## Exercise directions
Starting at the first line of the entries below, please return exactly each line up to and including the one with "text-align: none ->"; pictures stay out.

Screenshot and code edit data:
§ §

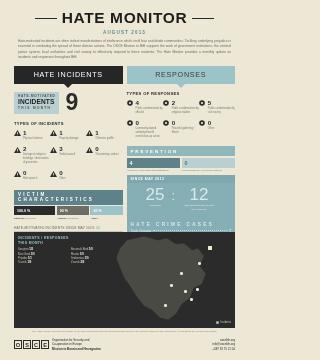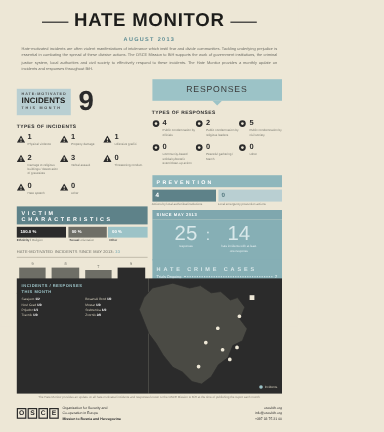"HATE INCIDENTS" div.banner { html: none -> <div>HATE INCIDENTS</div> }
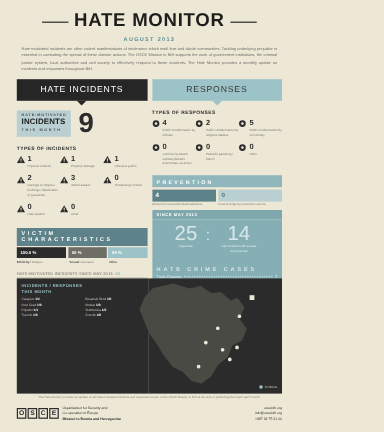"14" div.since-n { text: 14 -> 12 }
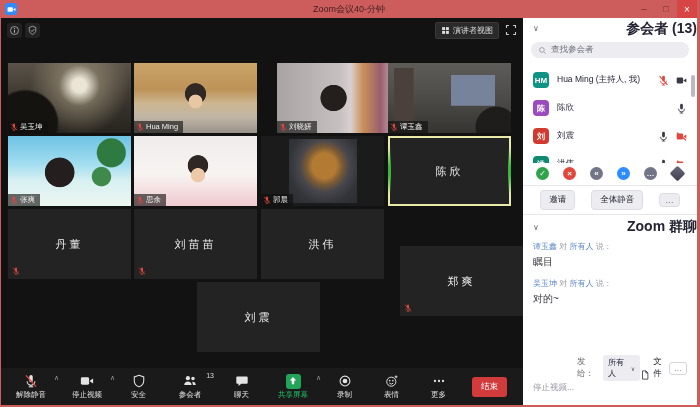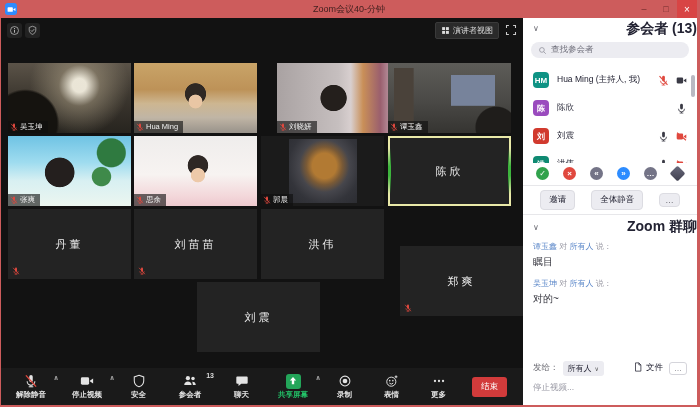"发给：" .cf-label { margin-left: none -> 44px }
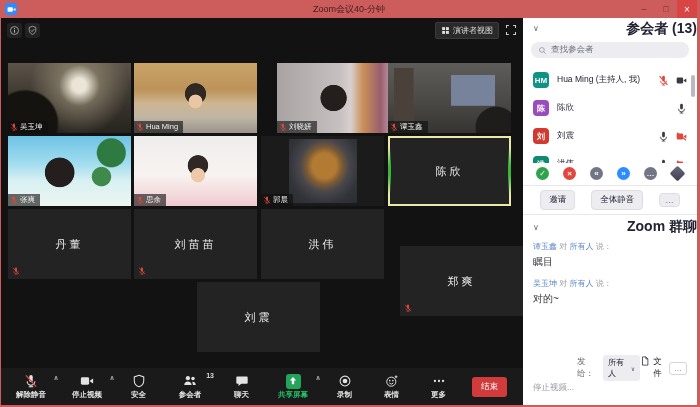"文件" .file-btn { align-items: flex-start -> flex-end }
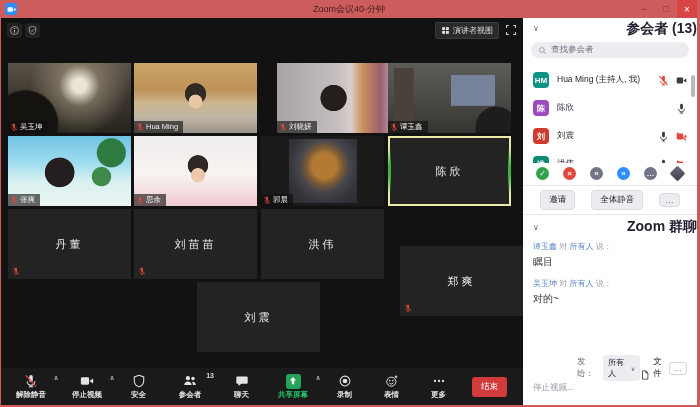"解除静音" .tb-item { font-weight: bold -> none }
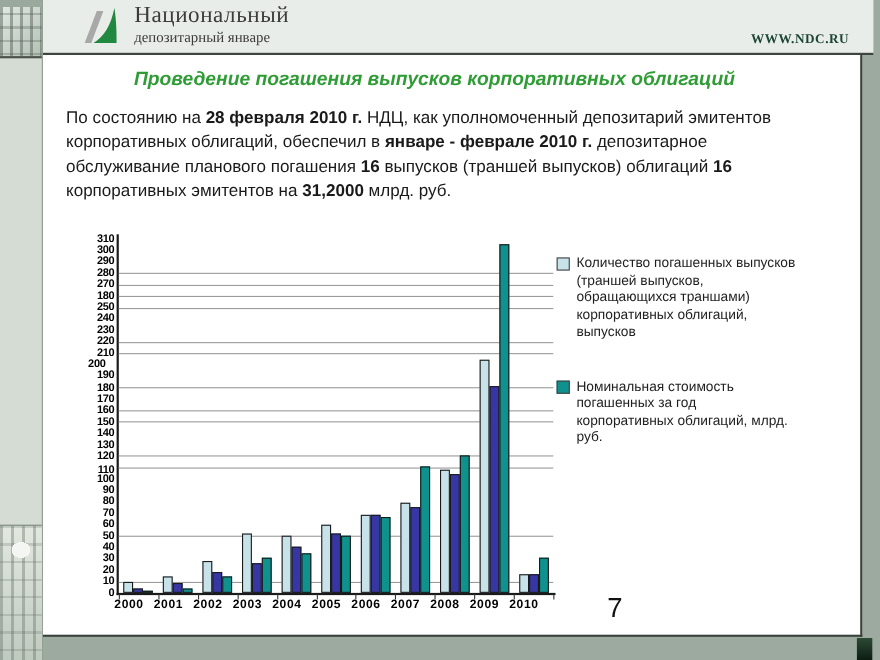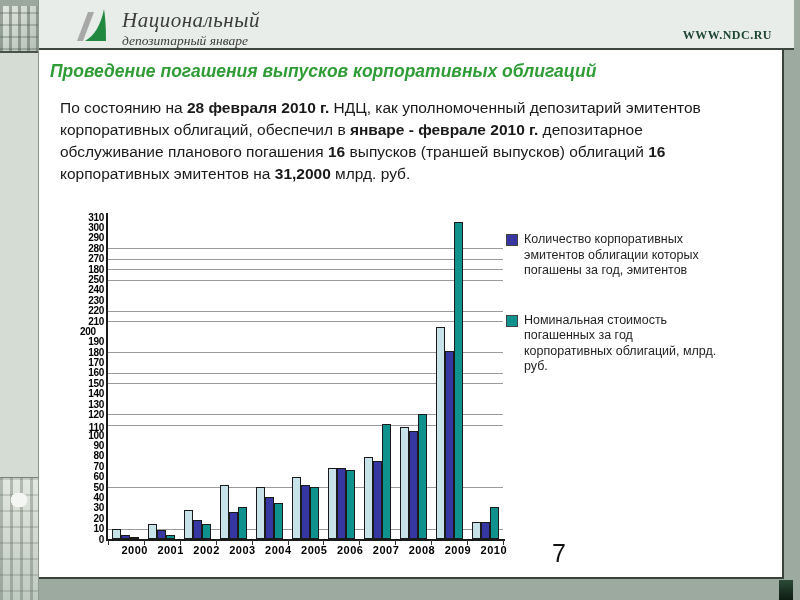"Национальный" #logo { align-items: flex-end -> flex-start; font-style: italic -> none }
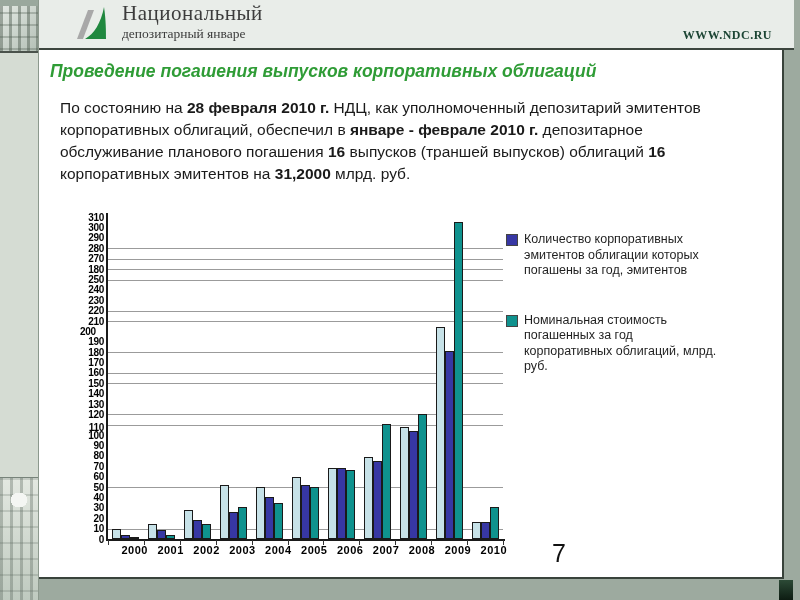"Проведение погашения выпусков" #slide-title { text-align: none -> center }
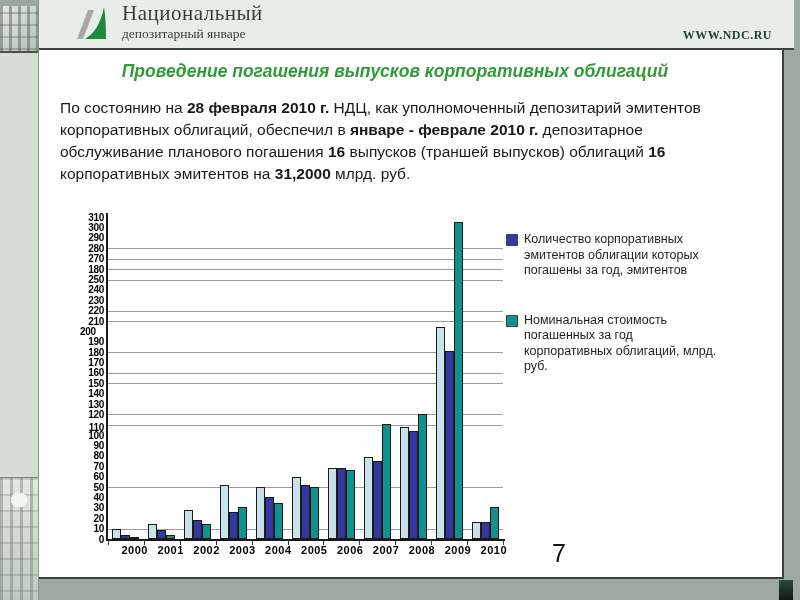"Количество погашенных выпусков (траншей" div.legend-item { html: none -> <div> <div></div> <div>Количество погашенных выпусков (траншей выпусков, обращающихся траншами) корпоративных облигаций, выпусков</div> </div> }
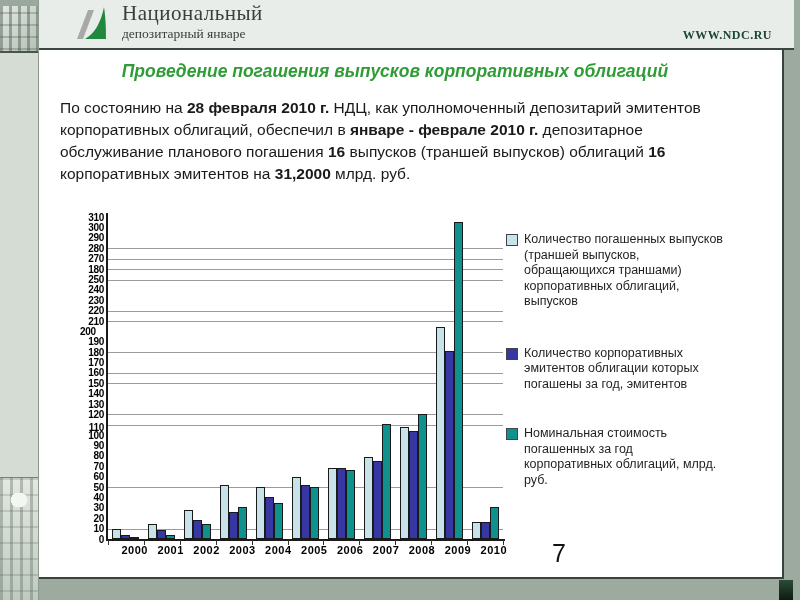"Количество корпоративных эмитентов" div.legend-item { html: <div> <div></div> <div>Количество корпоративных эмитентов облигации которых погашены за год, эмитентов</div> </div> -> none }
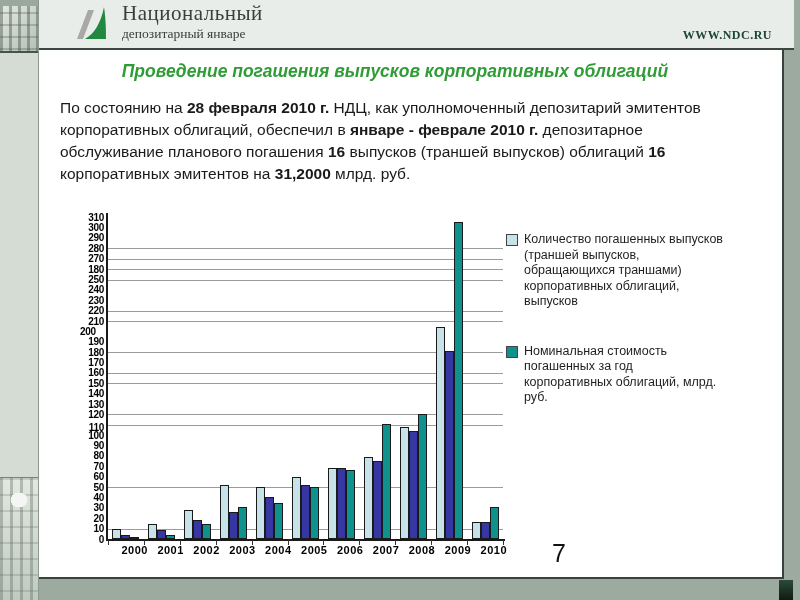"2000" .xlab { text-align: right -> left }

§ §

## Your response
"HATE INCIDENTS" div.banner { html: none -> <div>HATE INCIDENTS</div> }
"14" div.since-n { text: 14 -> 12 }
"发给：" .cf-label { margin-left: none -> 44px }
"文件" .file-btn { align-items: flex-start -> flex-end }
"解除静音" .tb-item { font-weight: bold -> none }
"Национальный" #logo { align-items: flex-end -> flex-start; font-style: italic -> none }
"Проведение погашения выпусков" #slide-title { text-align: none -> center }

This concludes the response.